→ Material to process
--------------------

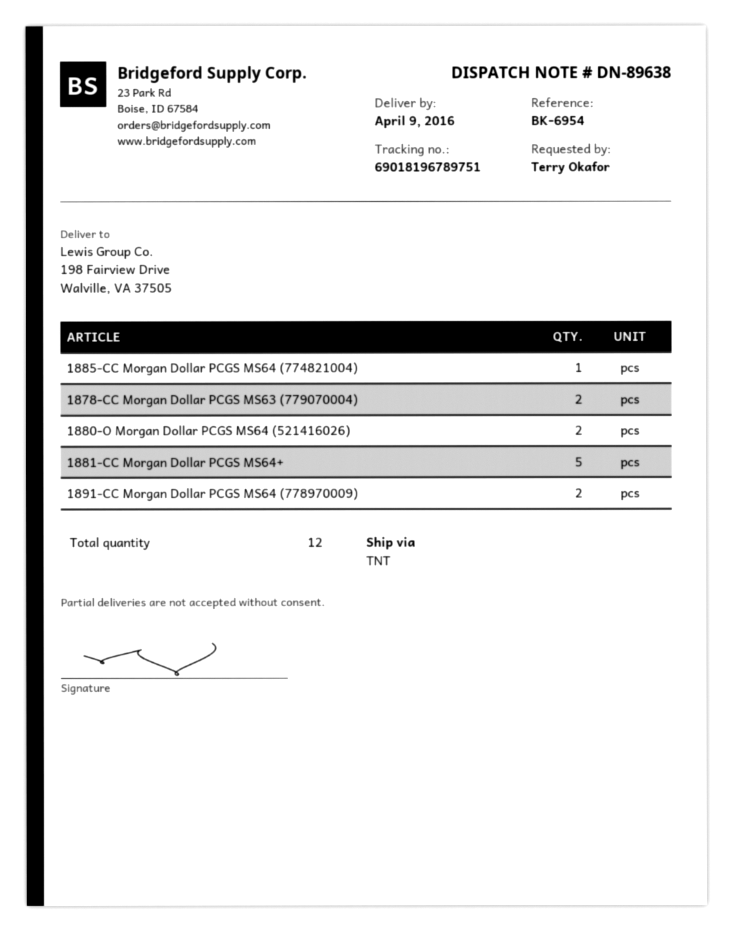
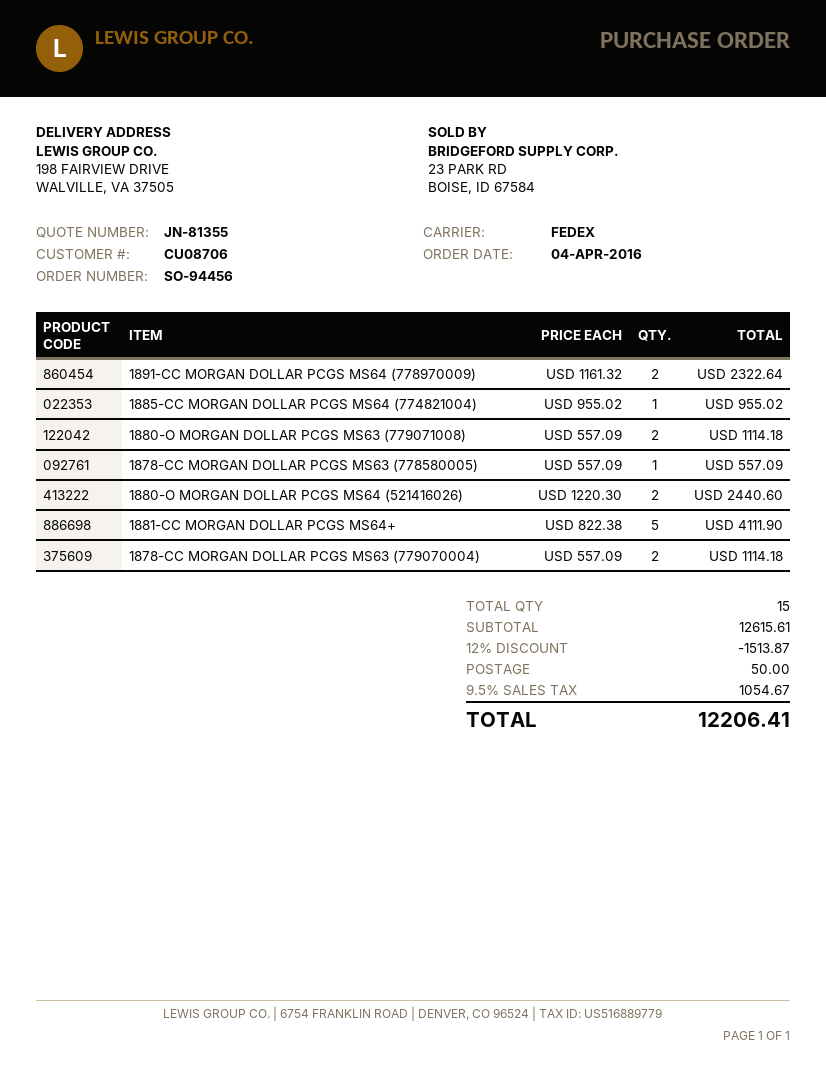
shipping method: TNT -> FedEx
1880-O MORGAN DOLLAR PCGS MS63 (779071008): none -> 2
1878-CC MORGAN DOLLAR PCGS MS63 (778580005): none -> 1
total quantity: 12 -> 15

--------------------

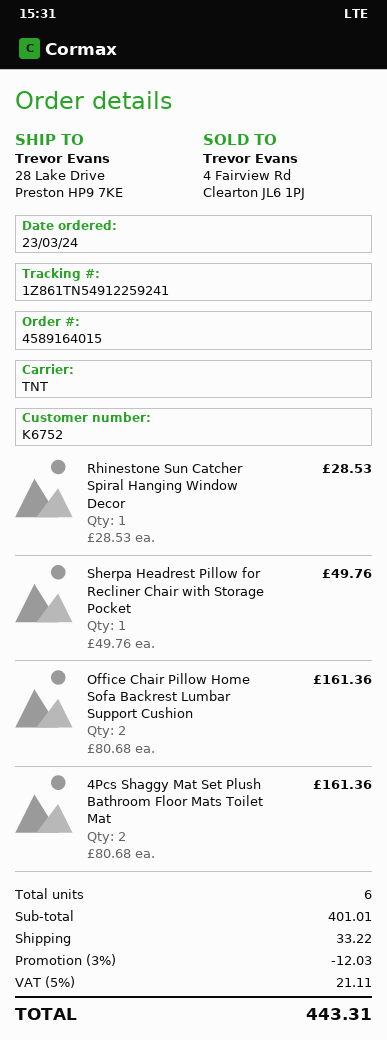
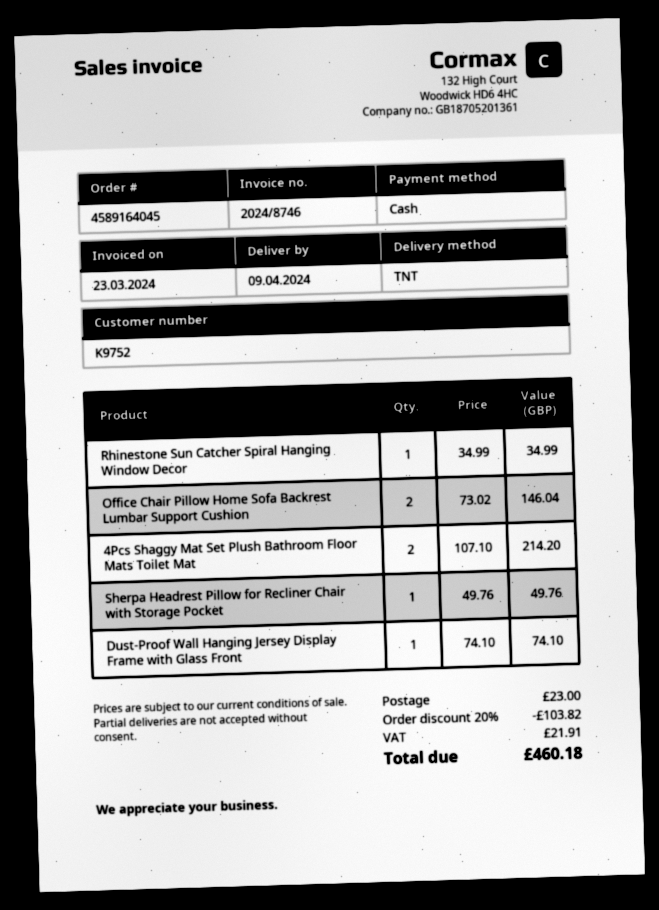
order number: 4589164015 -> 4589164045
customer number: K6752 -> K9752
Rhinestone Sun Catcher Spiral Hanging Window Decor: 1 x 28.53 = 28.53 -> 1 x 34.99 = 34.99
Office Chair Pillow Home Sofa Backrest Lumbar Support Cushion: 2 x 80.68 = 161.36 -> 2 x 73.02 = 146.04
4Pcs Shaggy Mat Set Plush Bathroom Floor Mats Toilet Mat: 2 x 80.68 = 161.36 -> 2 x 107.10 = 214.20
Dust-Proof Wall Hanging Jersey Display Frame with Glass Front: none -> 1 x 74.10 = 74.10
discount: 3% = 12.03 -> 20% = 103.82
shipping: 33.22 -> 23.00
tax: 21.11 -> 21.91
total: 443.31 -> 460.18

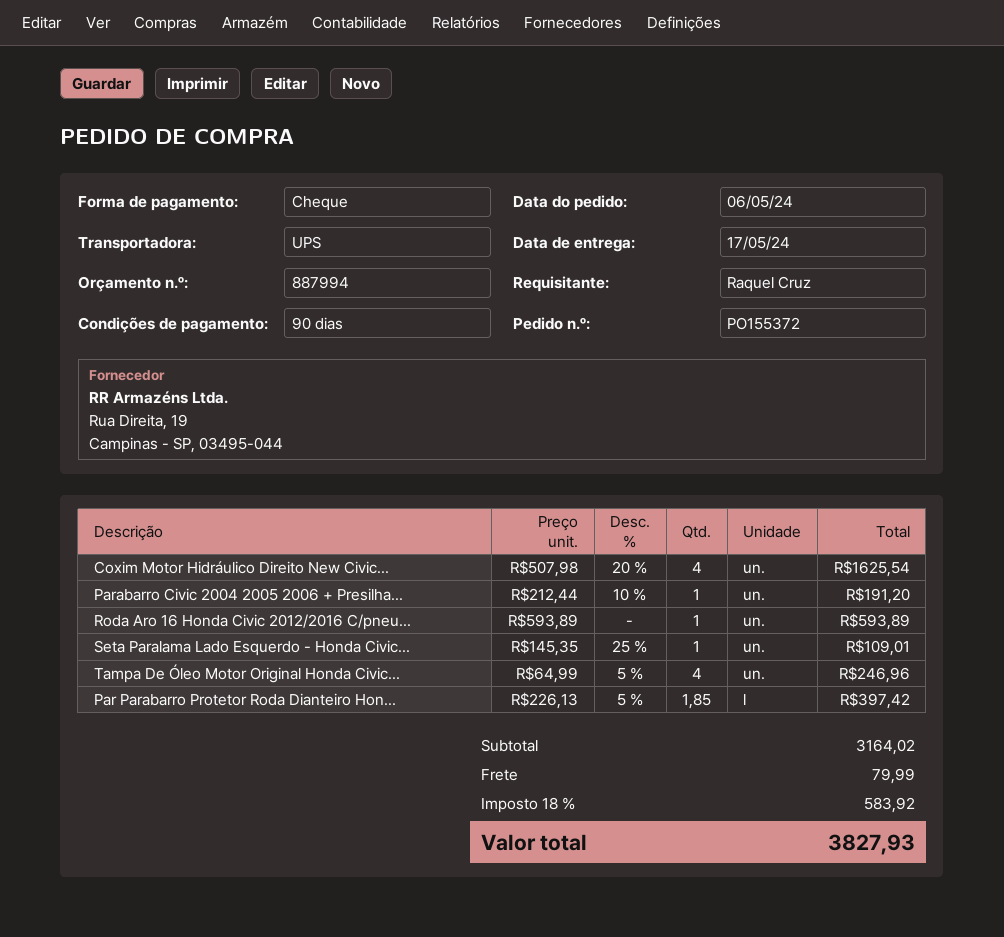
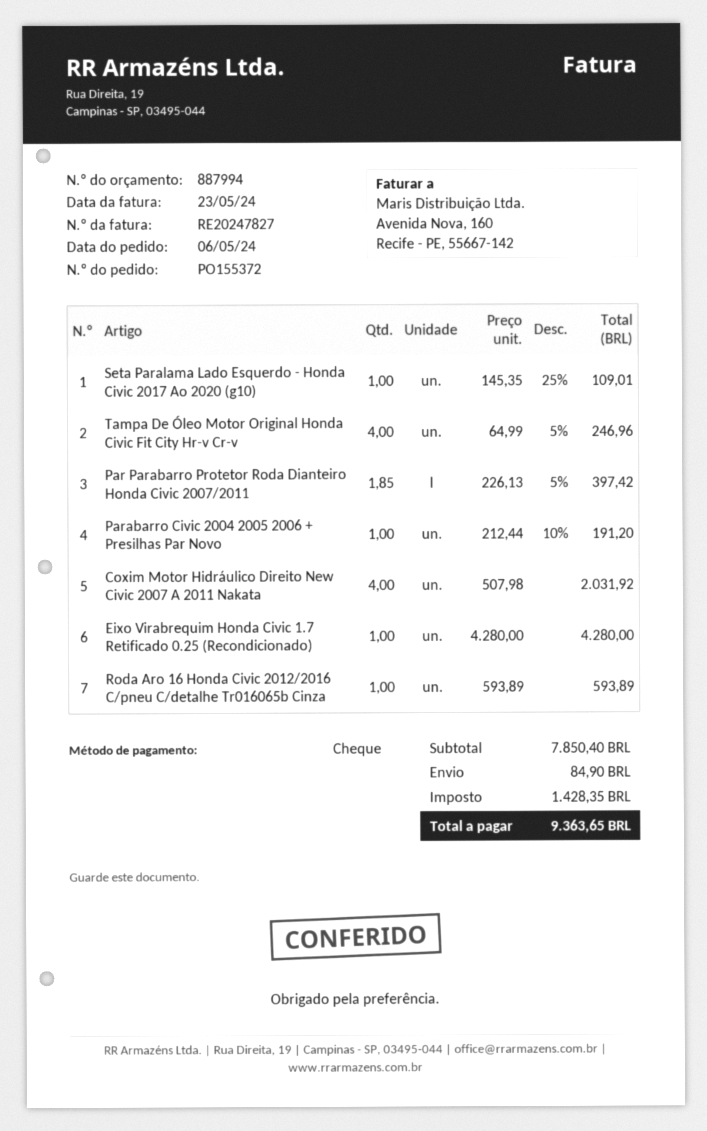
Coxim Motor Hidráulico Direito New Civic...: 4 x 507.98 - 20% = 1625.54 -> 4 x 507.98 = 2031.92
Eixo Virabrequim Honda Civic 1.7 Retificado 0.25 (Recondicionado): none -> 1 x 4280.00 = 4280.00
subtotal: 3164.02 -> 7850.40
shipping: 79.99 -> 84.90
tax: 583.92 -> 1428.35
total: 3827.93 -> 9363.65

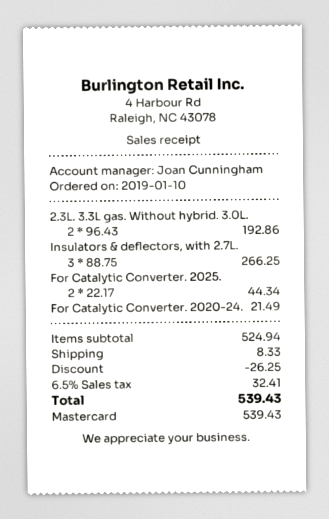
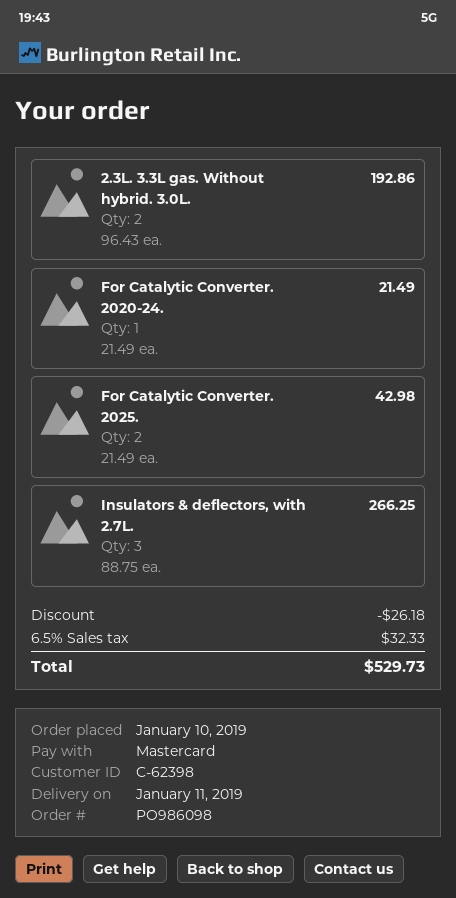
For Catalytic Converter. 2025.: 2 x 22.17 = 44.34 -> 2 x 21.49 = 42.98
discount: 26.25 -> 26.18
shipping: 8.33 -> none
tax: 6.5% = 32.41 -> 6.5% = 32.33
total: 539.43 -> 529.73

--------------------

→ Work required
Drop the pictures; return the lines above from the line containing "Eixo Virabrequim Honda" to the line containing "total: 539.43 -> 529.73", both included, exactly.

→ Result of the task
Eixo Virabrequim Honda Civic 1.7 Retificado 0.25 (Recondicionado): none -> 1 x 4280.00 = 4280.00
subtotal: 3164.02 -> 7850.40
shipping: 79.99 -> 84.90
tax: 583.92 -> 1428.35
total: 3827.93 -> 9363.65

For Catalytic Converter. 2025.: 2 x 22.17 = 44.34 -> 2 x 21.49 = 42.98
discount: 26.25 -> 26.18
shipping: 8.33 -> none
tax: 6.5% = 32.41 -> 6.5% = 32.33
total: 539.43 -> 529.73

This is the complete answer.